Because the country does not produce many fertilizer minerals, like phosphate or potash, Brazil has to heavily rely on imports to keep its soil in good shape for the growing season. In order to increase its self-sufficiency, Brazil is now trying to increase its own fertilizer production and decrease imports.
As the main hotspot of agricultural production in Brazil is the country’s southern part, northern and central regions have not been given much attention yet. While northern Brazil falls short when it comes to the quality of infrastructure and agriculture-friendly temperatures, central Brazil’s land has not been considered good enough for farming either. The latter region has, however, gained more popularity thanks to mechanized crop agriculture which also motivated the company DuSolo Fertilizer to start up a phosphate project there. The firm has recently announced that it obtained an operational license for its proposed Santiago mine, which is part of Bomfim phosphate project.
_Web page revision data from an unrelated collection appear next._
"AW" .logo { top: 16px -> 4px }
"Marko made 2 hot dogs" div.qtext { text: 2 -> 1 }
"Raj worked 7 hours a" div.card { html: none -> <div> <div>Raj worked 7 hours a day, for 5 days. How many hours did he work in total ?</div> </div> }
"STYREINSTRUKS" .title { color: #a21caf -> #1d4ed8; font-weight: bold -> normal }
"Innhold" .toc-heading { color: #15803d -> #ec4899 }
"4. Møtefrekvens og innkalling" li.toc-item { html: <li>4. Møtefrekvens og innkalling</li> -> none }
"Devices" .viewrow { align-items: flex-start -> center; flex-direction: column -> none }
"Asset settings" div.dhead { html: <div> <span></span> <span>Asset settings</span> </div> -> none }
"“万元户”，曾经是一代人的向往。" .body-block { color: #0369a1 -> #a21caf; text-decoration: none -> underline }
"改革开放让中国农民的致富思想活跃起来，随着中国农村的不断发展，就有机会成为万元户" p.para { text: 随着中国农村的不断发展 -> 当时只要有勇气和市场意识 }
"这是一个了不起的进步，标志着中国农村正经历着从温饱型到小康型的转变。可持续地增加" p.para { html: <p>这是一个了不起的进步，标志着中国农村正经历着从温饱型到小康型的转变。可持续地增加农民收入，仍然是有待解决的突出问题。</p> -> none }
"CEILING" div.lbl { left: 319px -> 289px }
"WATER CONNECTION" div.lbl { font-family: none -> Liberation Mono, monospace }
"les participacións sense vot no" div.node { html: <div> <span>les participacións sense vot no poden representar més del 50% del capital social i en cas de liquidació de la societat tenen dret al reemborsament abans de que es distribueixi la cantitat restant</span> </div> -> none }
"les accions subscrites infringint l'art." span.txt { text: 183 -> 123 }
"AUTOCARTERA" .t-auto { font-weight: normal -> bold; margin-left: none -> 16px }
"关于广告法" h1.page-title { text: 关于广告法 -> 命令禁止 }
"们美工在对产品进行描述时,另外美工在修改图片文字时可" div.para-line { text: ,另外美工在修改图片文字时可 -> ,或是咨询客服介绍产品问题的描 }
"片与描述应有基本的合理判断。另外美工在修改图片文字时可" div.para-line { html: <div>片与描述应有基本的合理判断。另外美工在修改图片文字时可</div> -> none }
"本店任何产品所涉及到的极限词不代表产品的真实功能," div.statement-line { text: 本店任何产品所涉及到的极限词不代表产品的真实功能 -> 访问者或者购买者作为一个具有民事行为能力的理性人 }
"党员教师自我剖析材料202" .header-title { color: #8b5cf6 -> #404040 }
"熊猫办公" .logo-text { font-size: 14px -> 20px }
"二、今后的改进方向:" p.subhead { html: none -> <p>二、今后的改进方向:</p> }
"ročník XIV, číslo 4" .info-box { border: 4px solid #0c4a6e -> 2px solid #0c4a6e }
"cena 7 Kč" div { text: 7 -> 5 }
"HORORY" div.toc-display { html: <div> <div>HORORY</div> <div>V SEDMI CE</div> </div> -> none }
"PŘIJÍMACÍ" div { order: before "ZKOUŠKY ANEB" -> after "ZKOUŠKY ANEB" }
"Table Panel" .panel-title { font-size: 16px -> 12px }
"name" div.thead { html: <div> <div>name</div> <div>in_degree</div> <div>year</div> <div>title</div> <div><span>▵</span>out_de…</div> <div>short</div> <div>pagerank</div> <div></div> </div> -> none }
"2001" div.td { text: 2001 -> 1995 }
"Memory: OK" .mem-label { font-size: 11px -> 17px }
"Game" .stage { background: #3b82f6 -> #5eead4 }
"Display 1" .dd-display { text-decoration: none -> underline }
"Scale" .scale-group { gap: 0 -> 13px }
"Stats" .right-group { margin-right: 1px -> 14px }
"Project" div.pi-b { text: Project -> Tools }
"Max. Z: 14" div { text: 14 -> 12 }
Earlier last month, DuSolo also secured a lease and finalized the upgrade on its phosphate fertilizer processing facility. Securing the lease was a major success for the company, combined with the completion of the processing facility. DuSolo is now able to produce 80,000 tonnes of direct application natural fertilizer (DANF) annually. When the final permission is in place, the company should not only produce a total of 80,000 tonnes per year but also pursue an extensive drill program to expand the resource. According to Mick Carew of Haywood Securities, the acquisition of the mine permit for Santiago is instrumental to the company’s transformation from an explorer to a producer. DuSolo owns 75 percent of Bomfim and has the opportunity to increase its ownership up to 100 percent if it meets certain obligations.